Several studies have also suggested the interaction between estrogen and gut microbiota [44]. Bilateral ovariectomy causes microbial dysbiosis in the mouse [8, 45]. In humans, it has been reported that bilateral ovariectomy is related to an increased abundance of Clostridium bolteae [19]. In male and postmenopausal female, but not premenopausal female, the levels of total urinary estrogen were significantly associated with the richness and α-diversity of intestinal microbiota [46]. The higher that the level of non-ovarian systemic estrogens was, the higher was the abundance of fecal Clostridia, including non-Clostridiales and three genera in the Ruminococcaceae family. Interestingly, soy isoflavones, whose metabolites are structurally similar to estrogen, can significantly alter the structure and composition of the intestinal microbial community in the postmenopausal female by increasing the concentration of Bifidobacterium while suppressing unclassified Clostridiaceae [47]. Although the gut microbiota can be modulated by estrogen, gut microbiota can itself also affect the estrogen level by deconjugating the conjugated estrogen molecules excreted through the bile and reabsorbing it through the enterohepatic circulation [46].

2. Drugs

In contrast to the gut microbiota in experimental animals growing in a well-controlled environment, the gut microbiota in humans is exposed to various factors, such as foods and medicines in daily life. Because antibiotics, as well as non-antibiotic drugs, have been reported to affect gut microbiota, differences in drug exposure between males and females may be one of the reasons for sex differences in the gut microbiota [48].
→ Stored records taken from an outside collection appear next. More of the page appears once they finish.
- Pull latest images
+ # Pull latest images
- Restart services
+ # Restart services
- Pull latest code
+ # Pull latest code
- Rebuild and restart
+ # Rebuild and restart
In a study of a large cohort in the Netherlands, the males were more likely to be taking drugs for heart disease, whereas the females were more exposed to opiates, laxatives, and antibiotics. Interestingly, the gut microbiota in the females had more antibiotic resistance genes than that in the males [19]. Although it was not consistent with microbial strains showing a sex difference in the entire cohort, drugs that affected the sex hormones altered the gut microbiota. For example, anti-androgen-based oral contraceptives were positively associated with B. caccae and unclassified Coprobacillus strains, and oral contraceptives were associated with an increased abundance of Rothia mucilaginosa [19].

3. Diet

Diet is a most potent modulator of the gut microbiota composition, and animal studies have shown that the interactions between the diet and gut microbiota tended to be sex-dependent, as was observed across different vertebrates, such as wild and laboratory fish, laboratory mice, and humans [8, 49]. The interaction among sex, diet, and gut microbiota also differed between species. It was significant in fish, but not substantial in humans, although there seemed to be a consistent trend that gut microbiota of males was more affected by diet.
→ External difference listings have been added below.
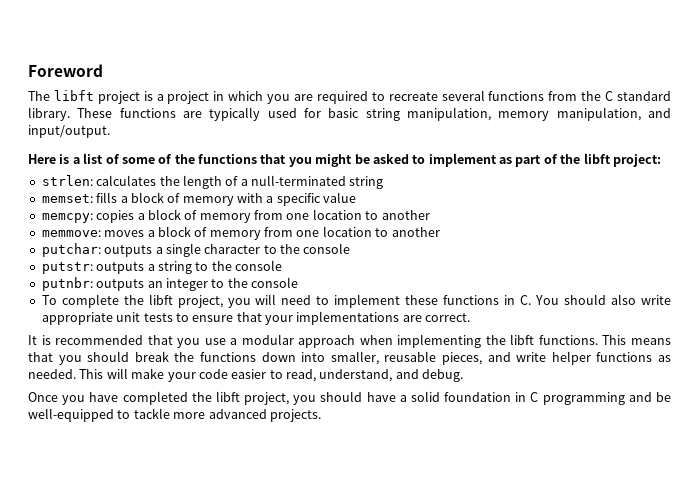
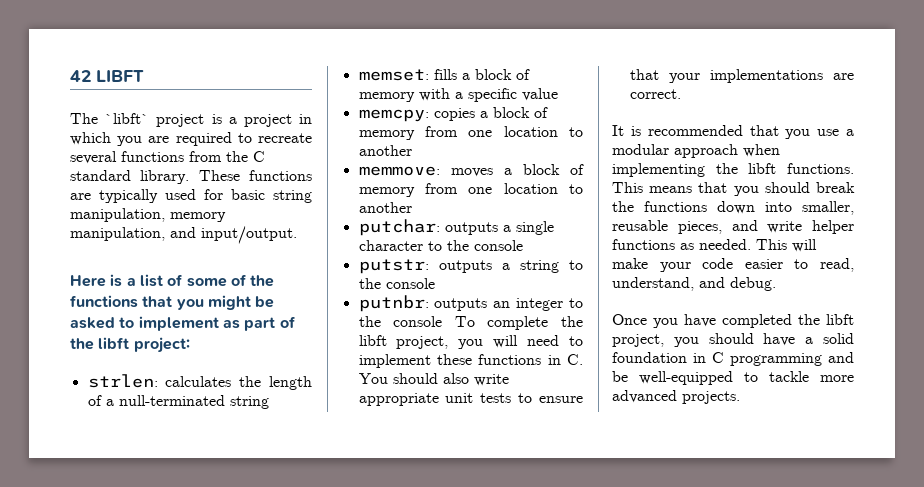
- Foreword
+ 42 LIBFT
- The libft project is a project in which you are required to recreate several functions from the C standard library.
+ The `libft` project is a project in which you are required to recreate several functions from the C standard library.
- putnbr: outputs an integer to the console
- To complete the libft project, you will need to implement these functions in C. You should also write appropriate unit tests to ensure that your implementations are correct.
+ putnbr: outputs an integer to the console To complete the libft project, you will need to implement these functions in C. You should also write appropriate unit tests to ensure that your implementations are correct.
The hormonal status affected the microbiota composition more in male mice on a chow diet, whereas this effect was more prevalent in response to a high-fat diet in females [8]. However, the differences between sham control and gonadectomy-treated mice in both sexes were mostly strain-specific. The effect of prebiotics was also different between the sexes. The administration of oligofructose increased the abundance of Bacteroidetes in female rats, but it did not change the microbiota composition in males, even though the butyrate levels were increased [50].
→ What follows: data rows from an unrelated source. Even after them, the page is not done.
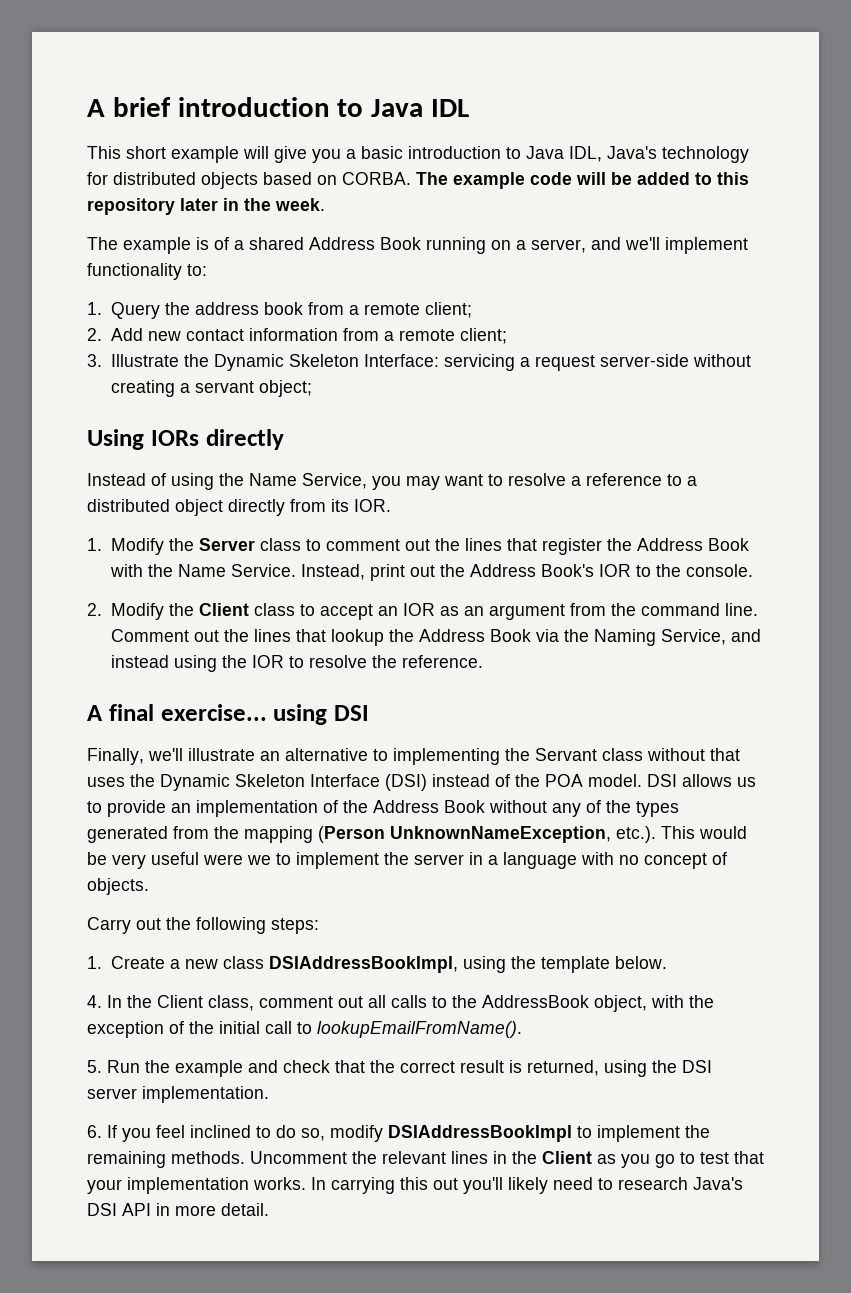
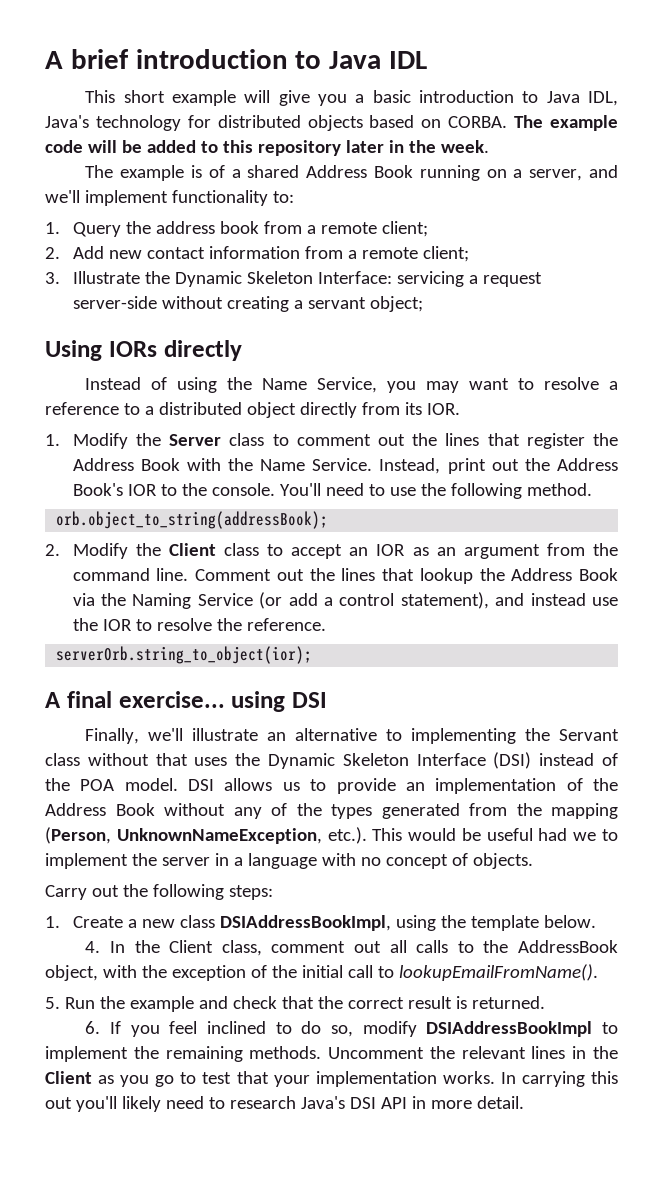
+ You'll need to use the following method.
+ orb.object_to_string(addressBook);
- Comment out the lines that lookup the Address Book via the Naming Service, and instead using the IOR to resolve the reference.
+ Comment out the lines that lookup the Address Book via the Naming Service (or add a control statement), and instead use the IOR to resolve the reference.
+ serverOrb.string_to_object(ior);
- DSI allows us to provide an implementation of the Address Book without any of the types generated from the mapping (Person UnknownNameException, etc.). This would be very useful were we to implement the server in a language with no concept of objects.
+ DSI allows us to provide an implementation of the Address Book without any of the types generated from the mapping (Person, UnknownNameException, etc.). This would be useful had we to implement the server in a language with no concept of objects.
- 5. Run the example and check that the correct result is returned, using the DSI server implementation.
+ 5. Run the example and check that the correct result is returned.

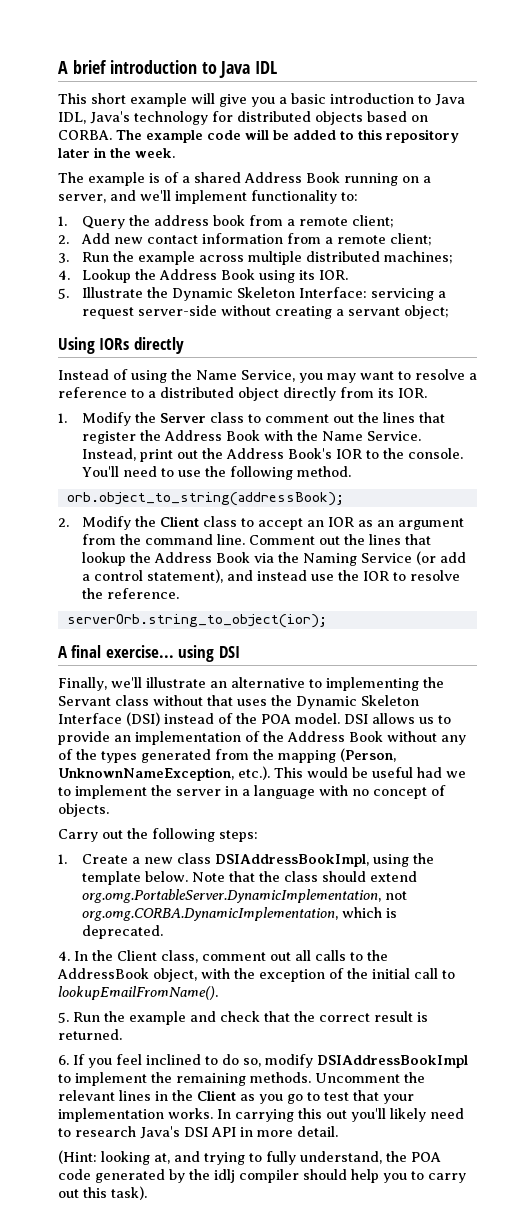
- 3. Illustrate the Dynamic Skeleton Interface: servicing a request server-side without creating a servant object;
+ 3. Run the example across multiple distributed machines;
+ 4. Lookup the Address Book using its IOR.
+ 5. Illustrate the Dynamic Skeleton Interface: servicing a request server-side without creating a servant object;
+ Note that the class should extend org.omg.PortableServer.DynamicImplementation, not org.omg.CORBA.DynamicImplementation, which is deprecated.
+ (Hint: looking at, and trying to fully understand, the POA code generated by the idlj compiler should help you to carry out this task).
The enterotypes according to the consumed food in humans was reported; however, this study overlooked the differences according to sex [51]. When the existing data were re-analyzed, the correlation of sex and diet affected the abundance of the 125 most common operational taxonomic units, especially those of Fusobacteriaceae [49]. In another study, sex did not have a significant association with the enterotype, but was highly correlated with functional modules, such as enriched aspartate biosynthesis modules in males and enriched inosine monophosphate biosynthesis in females [33].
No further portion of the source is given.